Si hay una respuesta que la práctica clínica necesitaría responder de forma urgente es esta: por qué mientras algunas personas experimentan síntomas ligeros y efímeros, una minoría de pacientes desarrolla complicaciones que acaban por conducirlos a la muerte. Hay factores que ya conocíamos desde casi el principio, como la edad, y se ha halado mucho de las ya famosas ‘tormentas de citoquinas‘, pero esta pregunta va un paso más allá y nos enfrenta a los mismos mecanismos de acción del SARS-CoV-2. Unos mecanismos que empezamos a entender, pero que aún no lo hacemos del todo.

Ignacio López-Goñi repasaba hace unos días algunas de las teorías que se han expuesto para resolver la cuestión. Como mentaba este catedrático de la Universidad Pública de Navarra, hay indicios (aún no confirmados experimentalmente) de que la interacción entre la proteína S de la envoltura del virus y el receptor ACE2 de la superficie de las células podría estar detrás.
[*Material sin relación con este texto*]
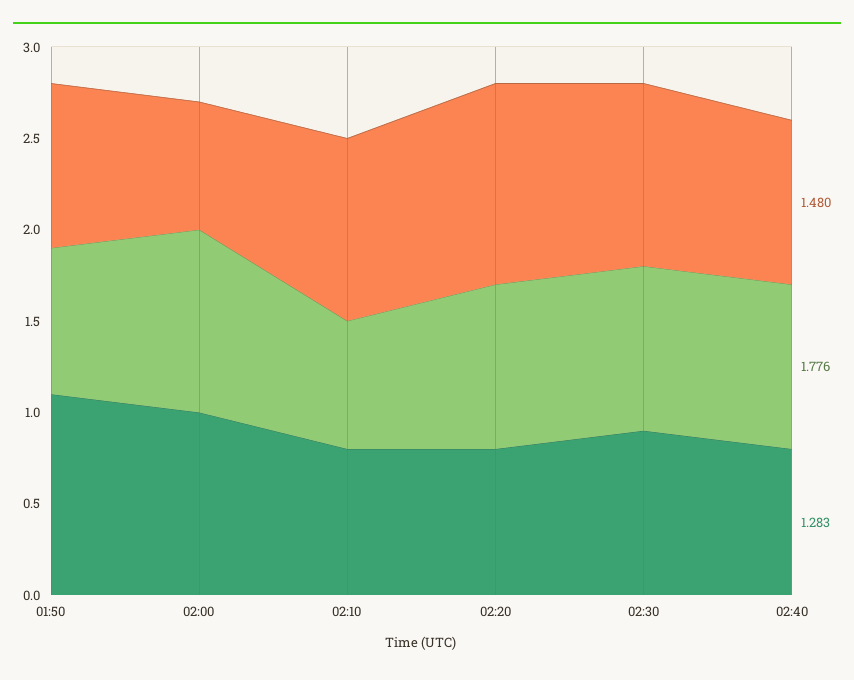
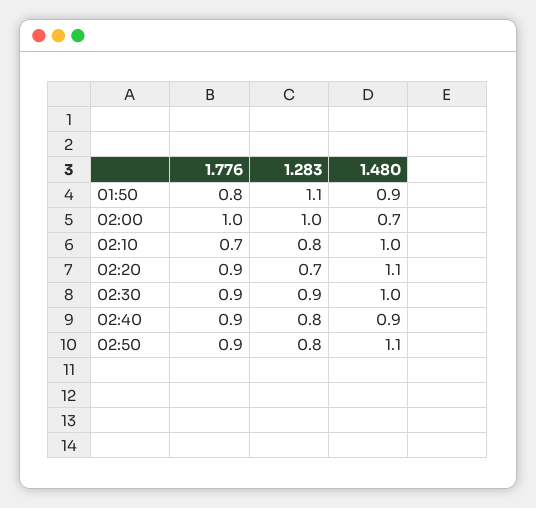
1.283, 02:20: 0.8 -> 0.7
1.776, 02:50: none -> 0.9
1.283, 02:50: none -> 0.8
1.480, 02:50: none -> 1.1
Resumidamente, “la interacción del SARSCov2 con las células lleva consigo una disminución de la función de ACE2. Esto puede manifestarse como un aumento de la concentración de angiotensina II, especialmente a nivel de los endotelios. Lo que a su vez genera una vasoconstricción, un aumento de la inflamación y de la presión arterial”. Es decir, que la infección por SARSCov2 no es solo una neumonía como a veces tendemos a pensar sino que se puede manifestar como “un síndrome respiratorio agudo, un daño renal, hepático, cardiaco e incluso cerebral”.
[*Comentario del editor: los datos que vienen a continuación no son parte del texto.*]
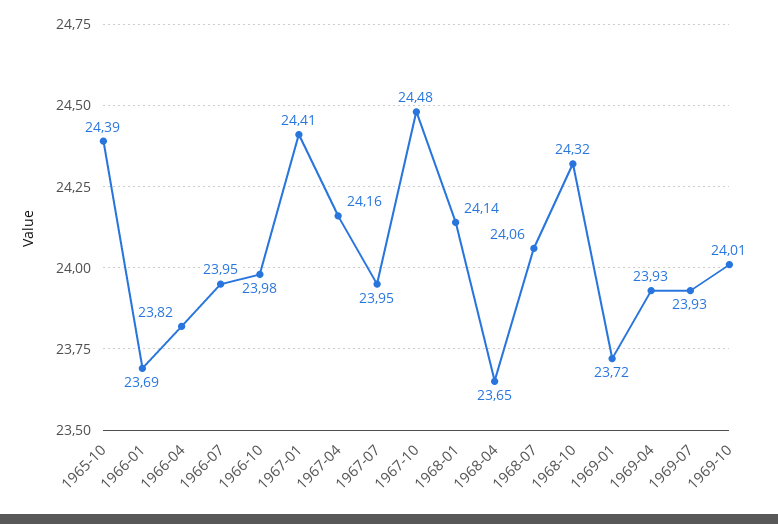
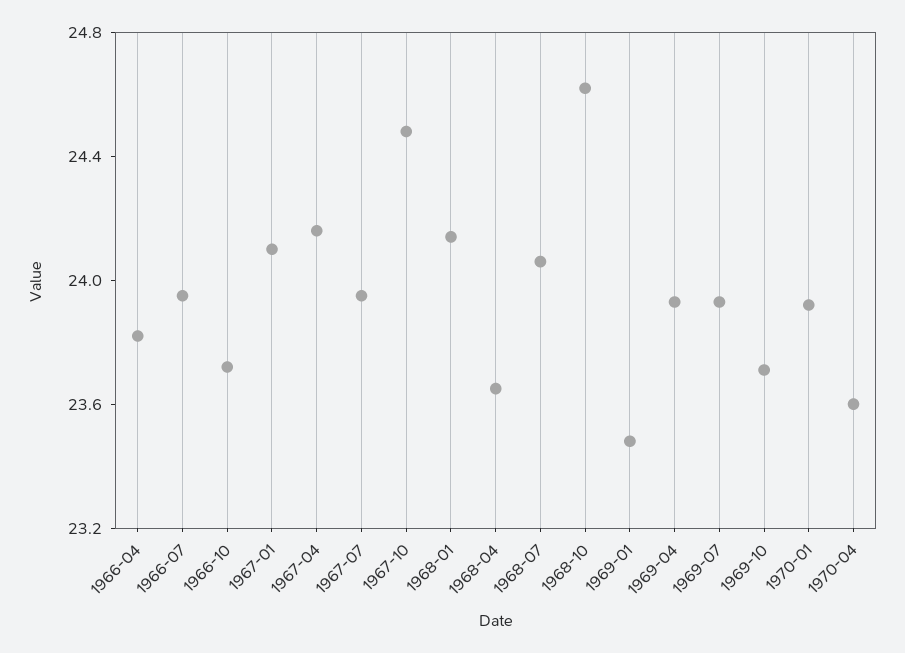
1965-10: 24.39 -> none
1966-01: 23.69 -> none
1966-10: 23.98 -> 23.7
1967-01: 24.41 -> 24.1
1968-10: 24.32 -> 24.6
1969-01: 23.72 -> 23.5
1969-10: 24.01 -> 23.7
1970-01: none -> 23.9
1970-04: none -> 23.6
Ese es el motivo por el que “las personas con enfermedades como cardiopatías, EPOC, diabetes, enfermedades hepáticas o renales crónicas, hipertensión u obesos serían más susceptibles” a los efectos del virus. Como digo, estas teorías aún necesitan un enorme trabajo de confirmación, pero nos dan pistas de cuáles pueden ser las secuelas que deje el virus en los supervivientes. Secuelas muy variadas que hacen que se pueda considerar el virus también como una enfermedad del sistema circulatorio o, incluso, neuropsicológica y que aún están por investigar.

¿Qué pasa con los niños?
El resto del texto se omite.